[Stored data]
● ● ● ● ●

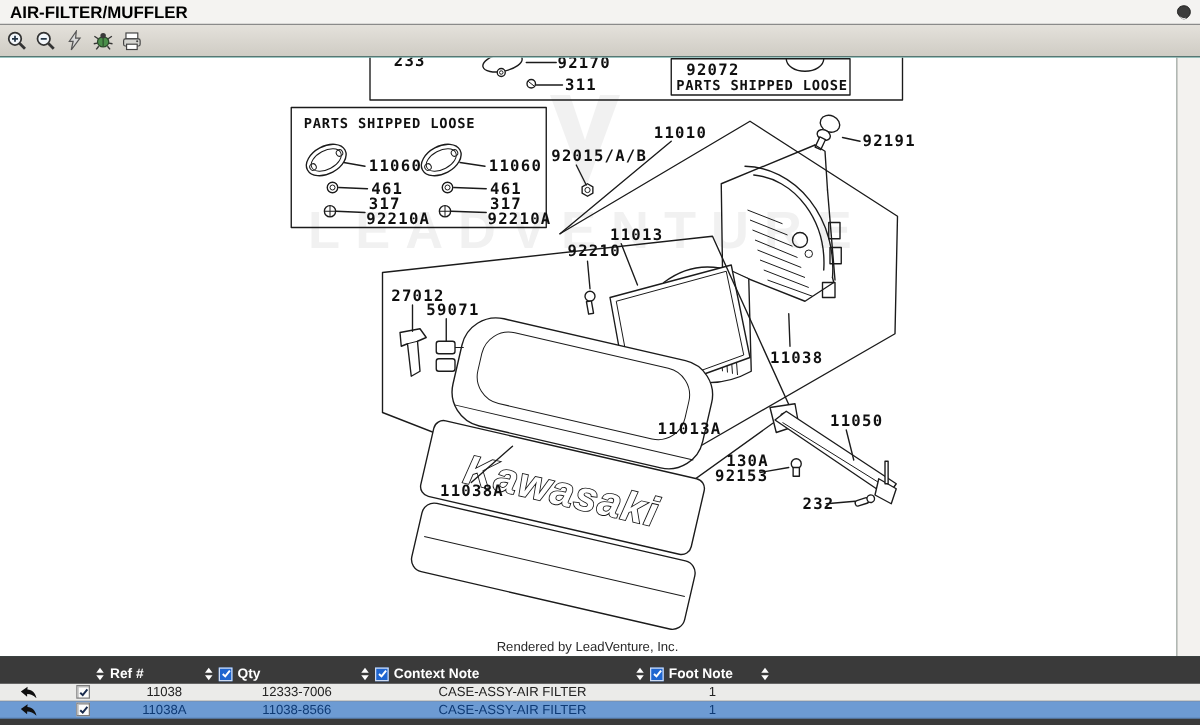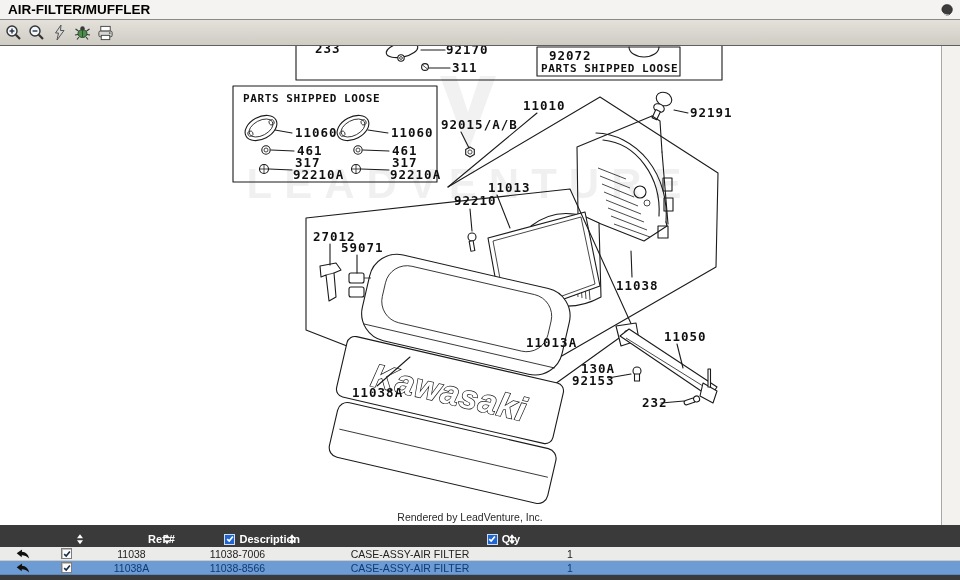"Ref #" .th { justify-content: flex-end -> flex-start }
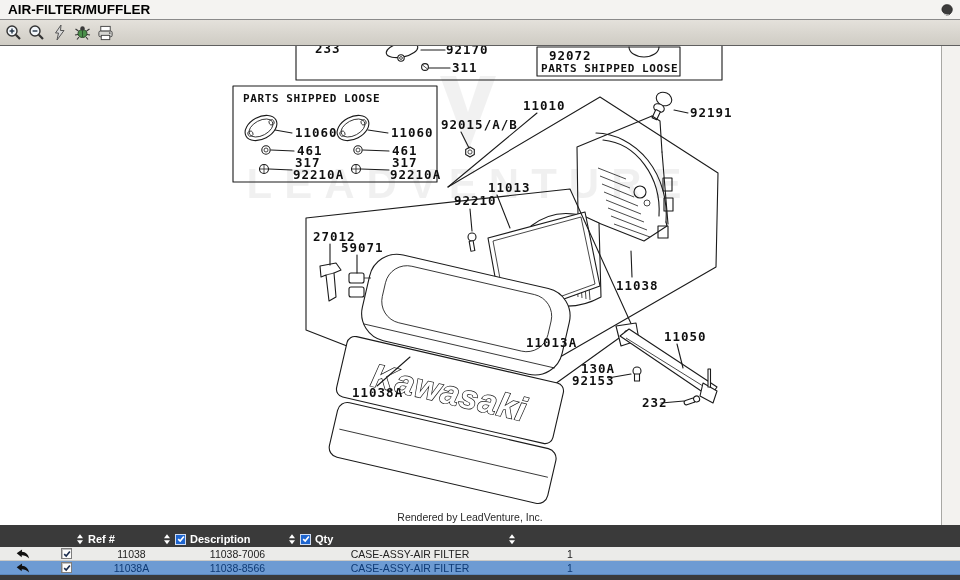"Description" div.th { html: <div> <span> <svg> <path></path> </svg> </span> <span>Description</span> <span> <i></i> <i></i> </span> </div> -> none }
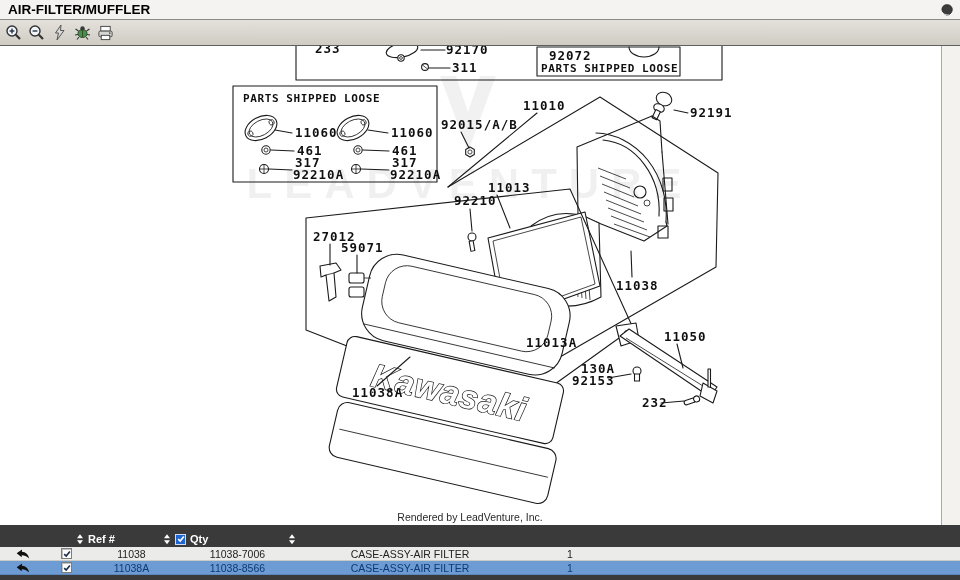"Context Note" div.th { html: none -> <div> <span> <svg> <path></path> </svg> </span> <span>Context Note</span> <span> <i></i> <i></i> </span> </div> }
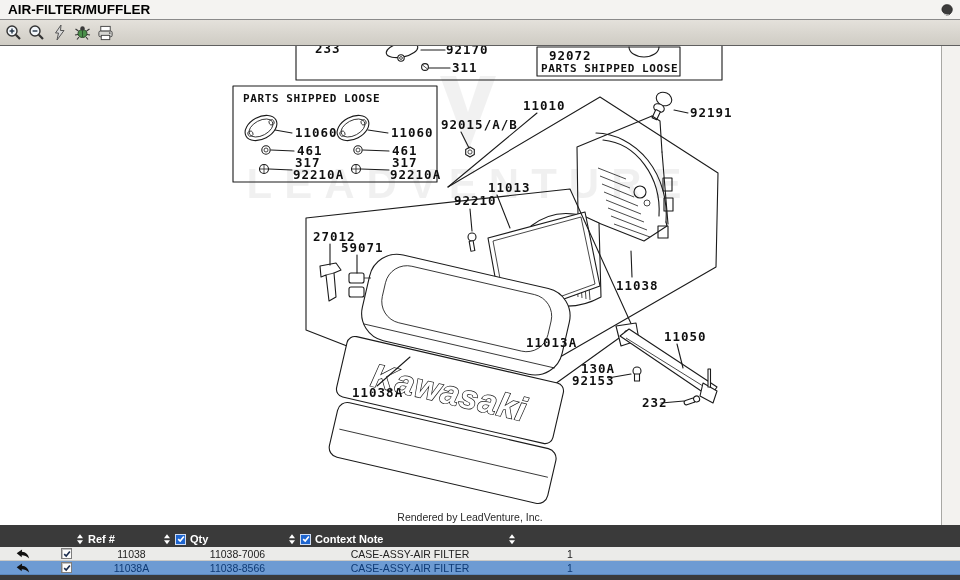"Foot Note" div.th { html: none -> <div> <span> <svg> <path></path> </svg> </span> <span>Foot Note</span> <span> <i></i> <i></i> </span> </div> }
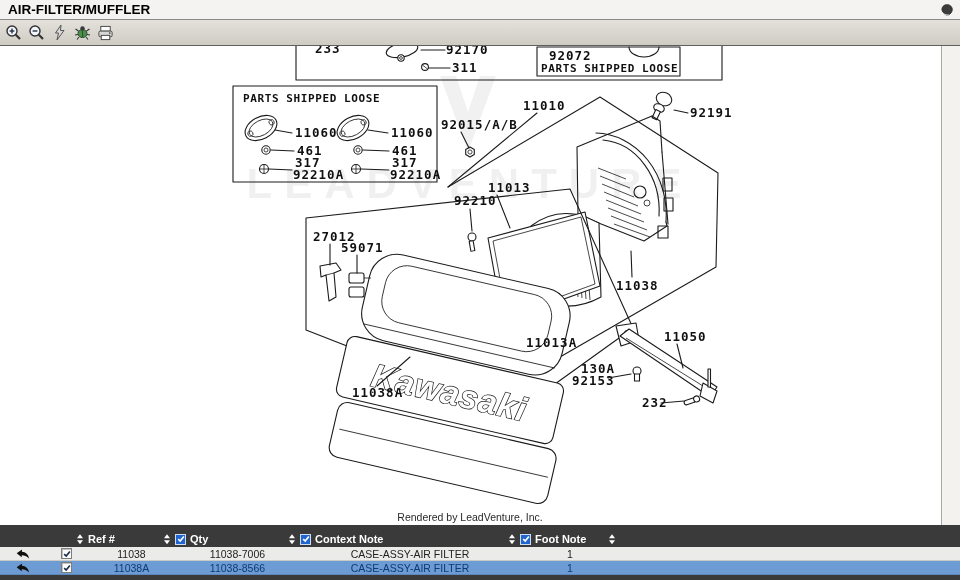"11038-7006" div.td { text: 11038-7006 -> 12333-7006 }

● ● ● ● ●

- Exercise details -
Return only the line with "html: <div> <span>" and the lines after it up to the end of the records, exact and free of pictures.

- Result of the exercise -
"Description" div.th { html: <div> <span> <svg> <path></path> </svg> </span> <span>Description</span> <span> <i></i> <i></i> </span> </div> -> none }
"Context Note" div.th { html: none -> <div> <span> <svg> <path></path> </svg> </span> <span>Context Note</span> <span> <i></i> <i></i> </span> </div> }
"Foot Note" div.th { html: none -> <div> <span> <svg> <path></path> </svg> </span> <span>Foot Note</span> <span> <i></i> <i></i> </span> </div> }
"11038-7006" div.td { text: 11038-7006 -> 12333-7006 }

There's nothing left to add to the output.